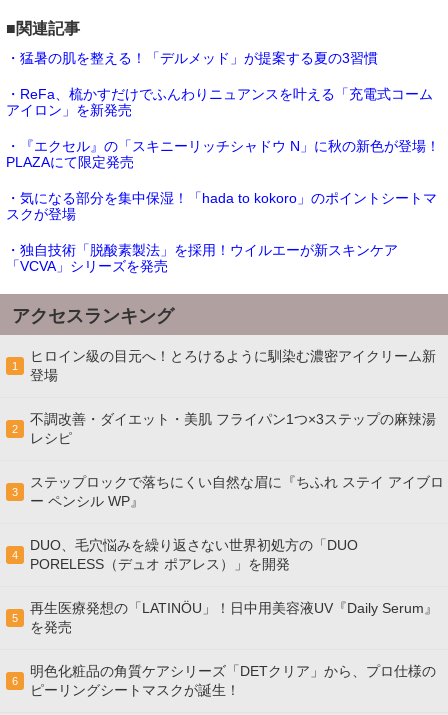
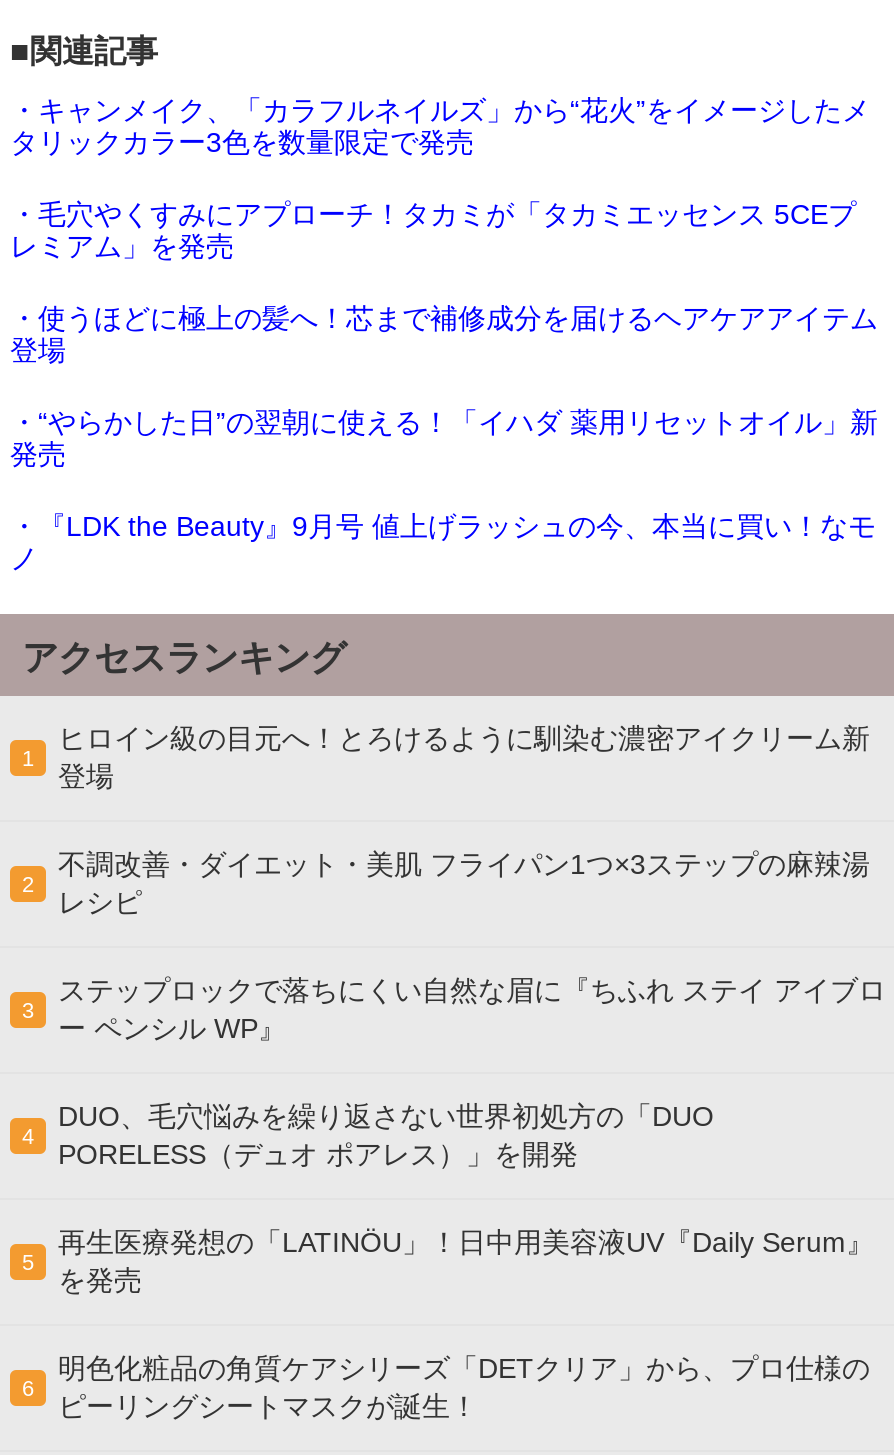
- ・猛暑の肌を整える！「デルメッド」が提案する夏の3習慣
+ ・キャンメイク、「カラフルネイルズ」から“花火”をイメージしたメ
+ タリックカラー3色を数量限定で発売

- ・ReFa、梳かすだけでふんわりニュアンスを叶える「充電式コーム
- アイロン」を新発売
+ ・毛穴やくすみにアプローチ！タカミが「タカミエッセンス 5CEプ
+ レミアム」を発売

- ・『エクセル』の「スキニーリッチシャドウ N」に秋の新色が登場！
- PLAZAにて限定発売
+ ・使うほどに極上の髪へ！芯まで補修成分を届けるヘアケアアイテム
+ 登場

- ・気になる部分を集中保湿！「hada to kokoro」のポイントシートマ
- スクが登場
+ ・“やらかした日”の翌朝に使える！「イハダ 薬用リセットオイル」新
+ 発売

- ・独自技術「脱酸素製法」を採用！ウイルエーが新スキンケア
- 「VCVA」シリーズを発売
+ ・『LDK the Beauty』9月号 値上げラッシュの今、本当に買い！なモ
+ ノ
+ + +
* **Task description**
Each entry above must be duplicated precisely; none of the pictures may be included.

* **Written solution**
- ・猛暑の肌を整える！「デルメッド」が提案する夏の3習慣
+ ・キャンメイク、「カラフルネイルズ」から“花火”をイメージしたメ
+ タリックカラー3色を数量限定で発売

- ・ReFa、梳かすだけでふんわりニュアンスを叶える「充電式コーム
- アイロン」を新発売
+ ・毛穴やくすみにアプローチ！タカミが「タカミエッセンス 5CEプ
+ レミアム」を発売

- ・『エクセル』の「スキニーリッチシャドウ N」に秋の新色が登場！
- PLAZAにて限定発売
+ ・使うほどに極上の髪へ！芯まで補修成分を届けるヘアケアアイテム
+ 登場

- ・気になる部分を集中保湿！「hada to kokoro」のポイントシートマ
- スクが登場
+ ・“やらかした日”の翌朝に使える！「イハダ 薬用リセットオイル」新
+ 発売

- ・独自技術「脱酸素製法」を採用！ウイルエーが新スキンケア
- 「VCVA」シリーズを発売
+ ・『LDK the Beauty』9月号 値上げラッシュの今、本当に買い！なモ
+ ノ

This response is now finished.